Take Me to Church
The dome of Hotel Peter & Paul’s bell tower rises to the heavens, allowing the property to be seen from afar, and like a beacon, it calls the weary, the hungry, and the thirsty to it, offering rest and provision. The structure, usually reserved for sacred spaces, hints at the property’s history as a Catholic church and school, founded in the 1860s. Inventive developers resurrected the four-building complex, transforming it into a sophisticated but decidedly unstuffy seventy-one-room hotel.
Run in partnership with Bacchanal Wine, the hotel’s Elysian Bar occupies the cozy spaces of the former rectory—a plush, fabric-festooned parlor, a glassed-in garden room dripping with philodendron, and an amber-washed bar. During daily apertivo hour, guests, locals, and visitors pack in for effervescent delights like the classic Aperol spritz and woodsy, herbal tonics. Whetting appetites with these offerings makes sense with chef Alex Harrell helming the kitchen. The former owner of the erstwhile Angeline dishes out sharable plates that pair perfectly with the intimate atmosphere. Harrell’s mix of Mediterranean and Southern influences on the seafood- and vegetable-forward menu is exemplified in plates like roasted Gulf shrimp accented with chile butter and zingy preserved lemon, and steamed mussels swimming in smoked tomato broth with a chorizo punch.

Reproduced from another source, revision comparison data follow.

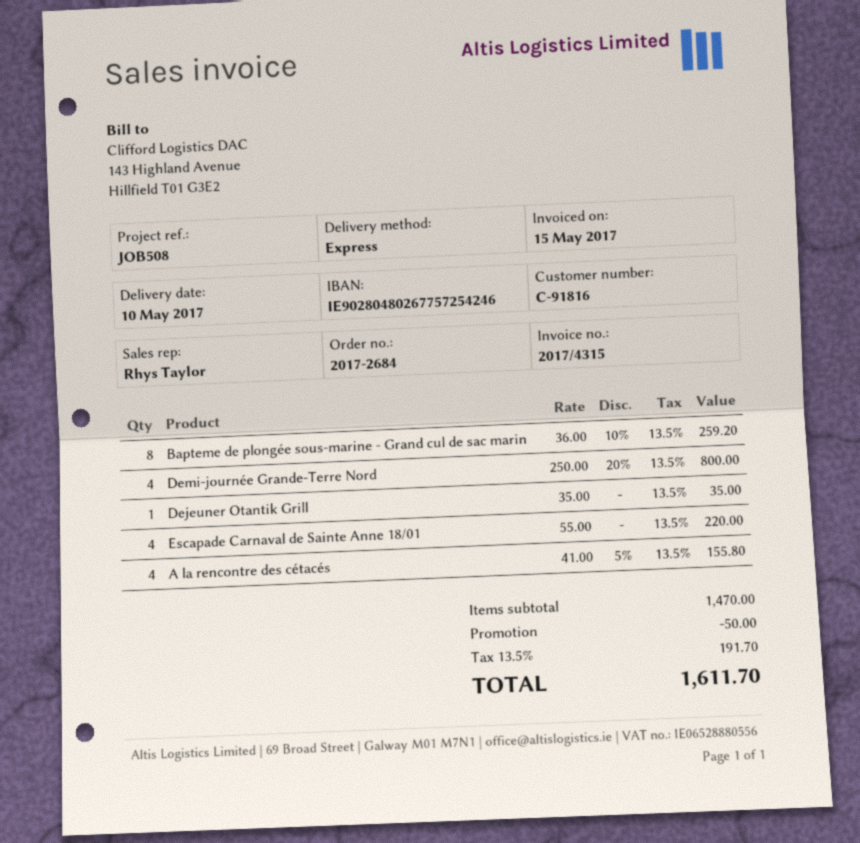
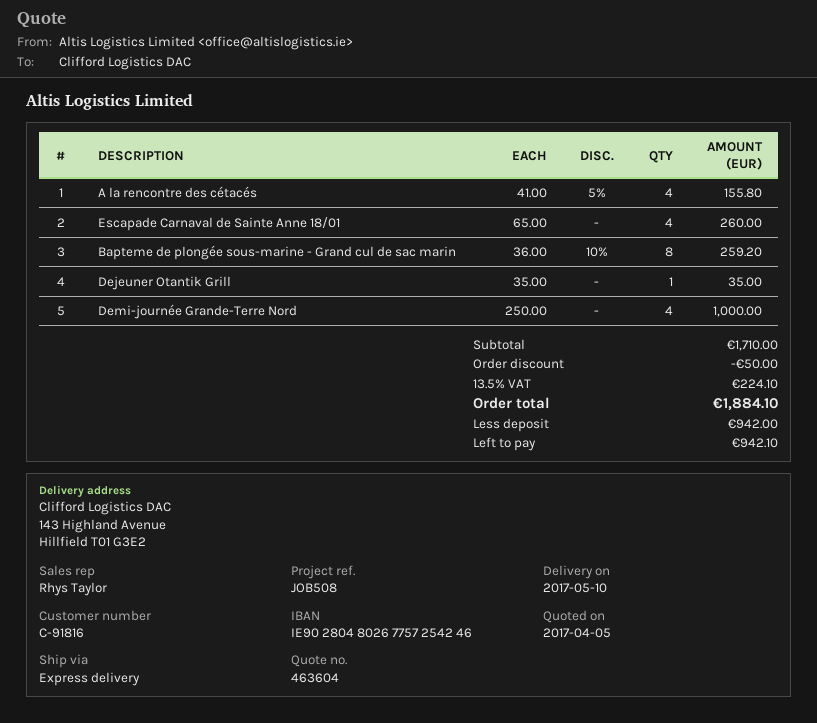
Demi-journée Grande-Terre Nord: 4 x 250.00 - 20% = 800.00 -> 4 x 250.00 = 1000.00
Escapade Carnaval de Sainte Anne 18/01: 4 x 55.00 = 220.00 -> 4 x 65.00 = 260.00
subtotal: 1470.00 -> 1710.00
tax: 13.5% = 191.70 -> 13.5% = 224.10
total: 1611.70 -> 1884.10

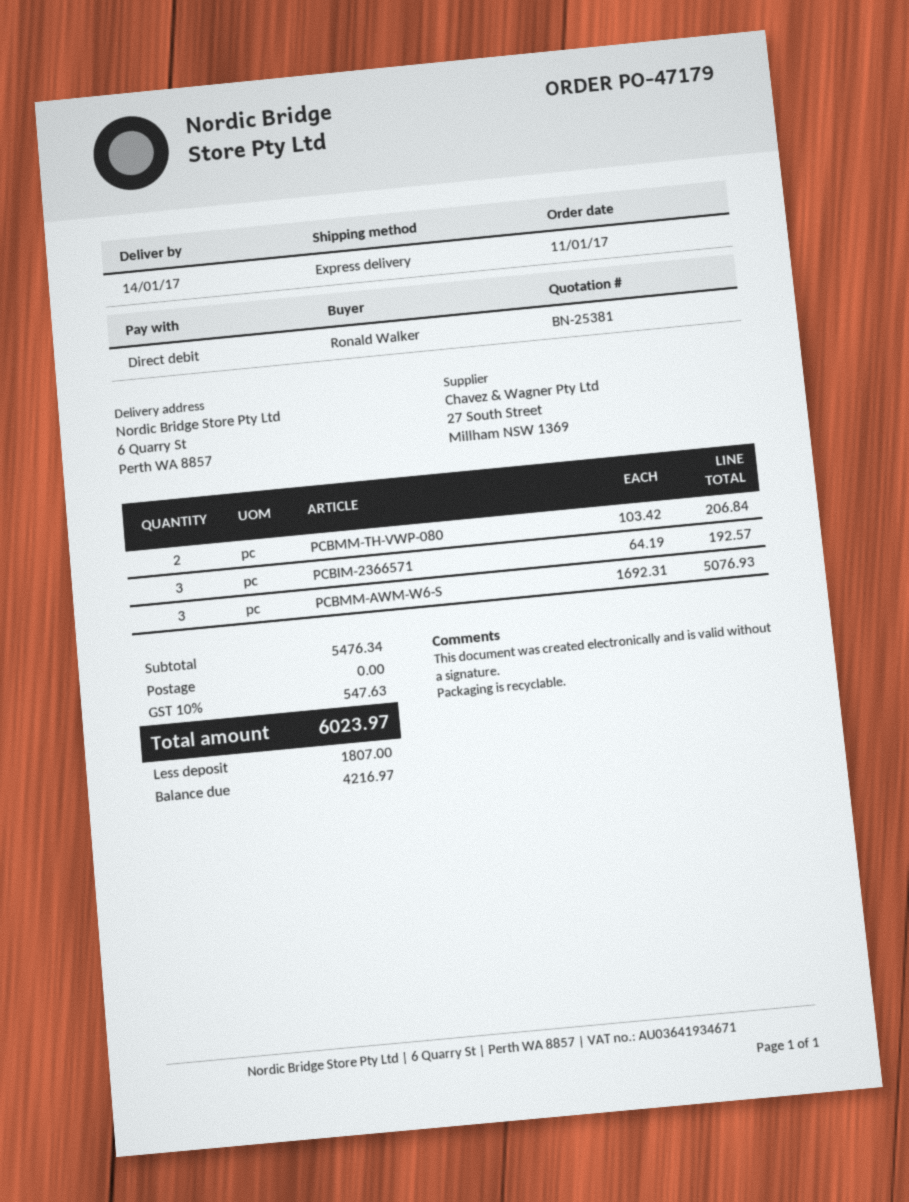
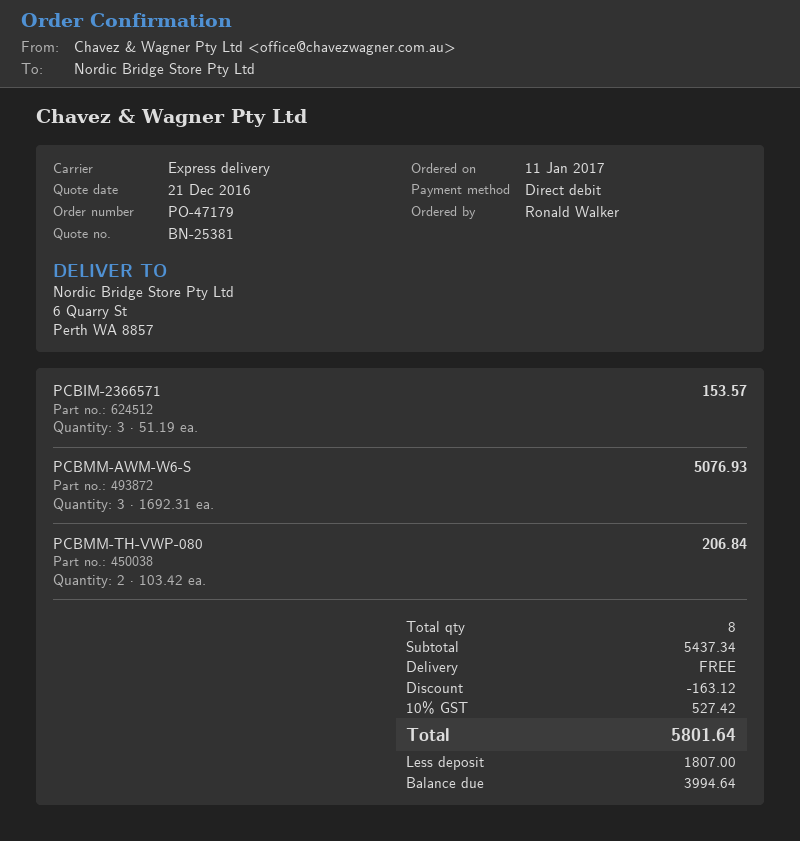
PCBIM-2366571: 3 x 64.19 = 192.57 -> 3 x 51.19 = 153.57
subtotal: 5476.34 -> 5437.34
discount: none -> 163.12
tax: 10% = 547.63 -> 10% = 527.42
total: 6023.97 -> 5801.64
balance: 4216.97 -> 3994.64

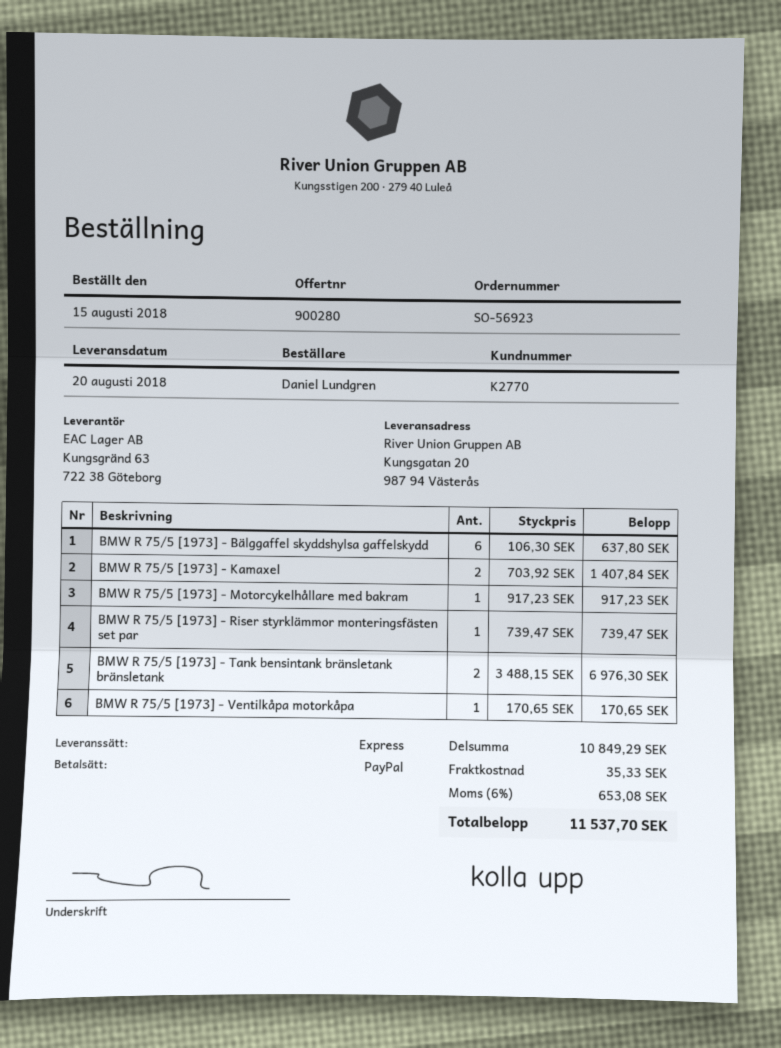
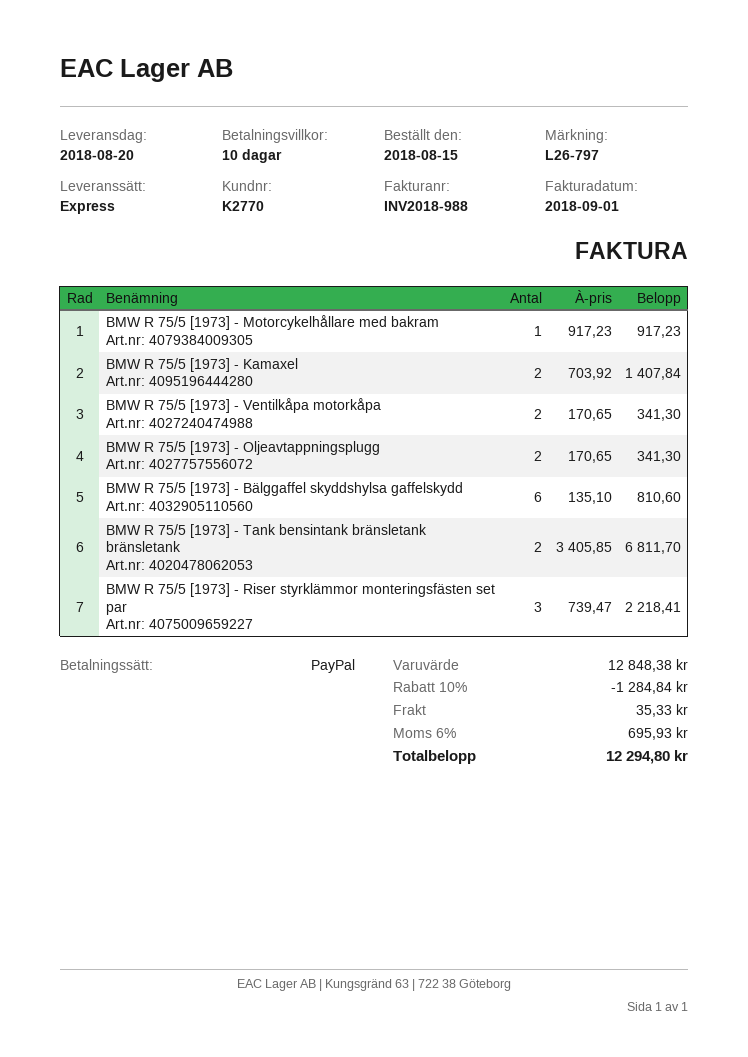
BMW R 75/5 [1973] - Bälggaffel skyddshylsa gaffelskydd: 6 x 106.30 = 637.80 -> 6 x 135.10 = 810.60
BMW R 75/5 [1973] - Riser styrklämmor monteringsfästen set par: 1 x 739.47 = 739.47 -> 3 x 739.47 = 2218.41
BMW R 75/5 [1973] - Tank bensintank bränsletank bränsletank: 2 x 3488.15 = 6976.30 -> 2 x 3405.85 = 6811.70
BMW R 75/5 [1973] - Ventilkåpa motorkåpa: 1 x 170.65 = 170.65 -> 2 x 170.65 = 341.30
BMW R 75/5 [1973] - Oljeavtappningsplugg: none -> 2 x 170.65 = 341.30
subtotal: 10849.29 -> 12848.38
discount: none -> 10% = 1284.84
tax: 6% = 653.08 -> 6% = 695.93
total: 11537.70 -> 12294.80

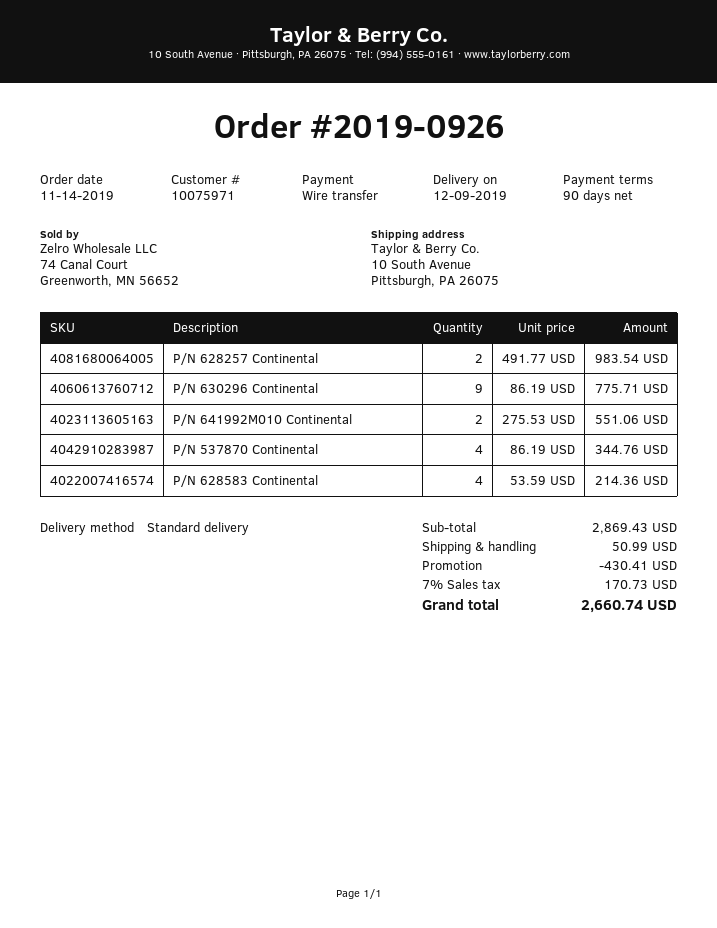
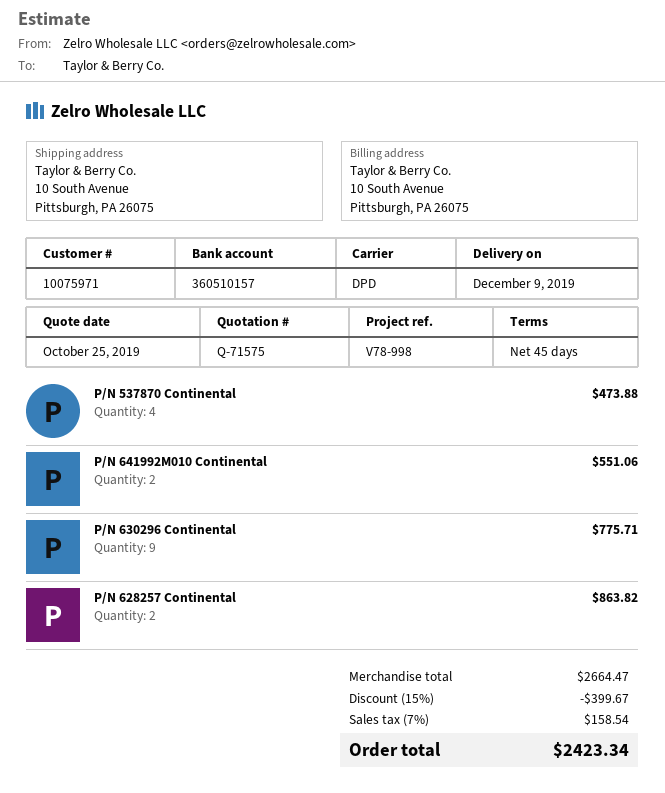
payment terms: 90 days -> 45 days
shipping method: standard -> DPD
P/N 628257 Continental: 2 for 983.54 -> 2 for 863.82
P/N 537870 Continental: 4 for 344.76 -> 4 for 473.88
P/N 628583 Continental: 4 for 214.36 -> none
subtotal: 2869.43 -> 2664.47
discount: 430.41 -> 399.67
shipping: 50.99 -> none
tax: 7% = 170.73 -> 7% = 158.54
total: 2660.74 -> 2423.34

THE NEIGHBORHOOD: Faubourg Marigny is easily one of NOLA’s most interesting areas, and a stay at Peter & Paul puts you in the thick of it. With its colorful mix of cottages packed like crayons in their box, some of the city’s most famous jazz clubs, bohemian galleries, and eccentric eateries, the neighborhood is offbeat and low-key yet pulsing with life.
THE VIBE: A foil to the eclectic energy of its surroundings, Peter & Paul is a respite, its airy and spacious interiors outfitted in soothing whites, creams, and pale yellows with garden-themed trompe l’oeil surprises scattered throughout. In the school building, the third-floor lounge gets an A+ for transforming the auditorium (including the intact original stage) into an inviting spot for relaxing on comfy carved-wood daybeds.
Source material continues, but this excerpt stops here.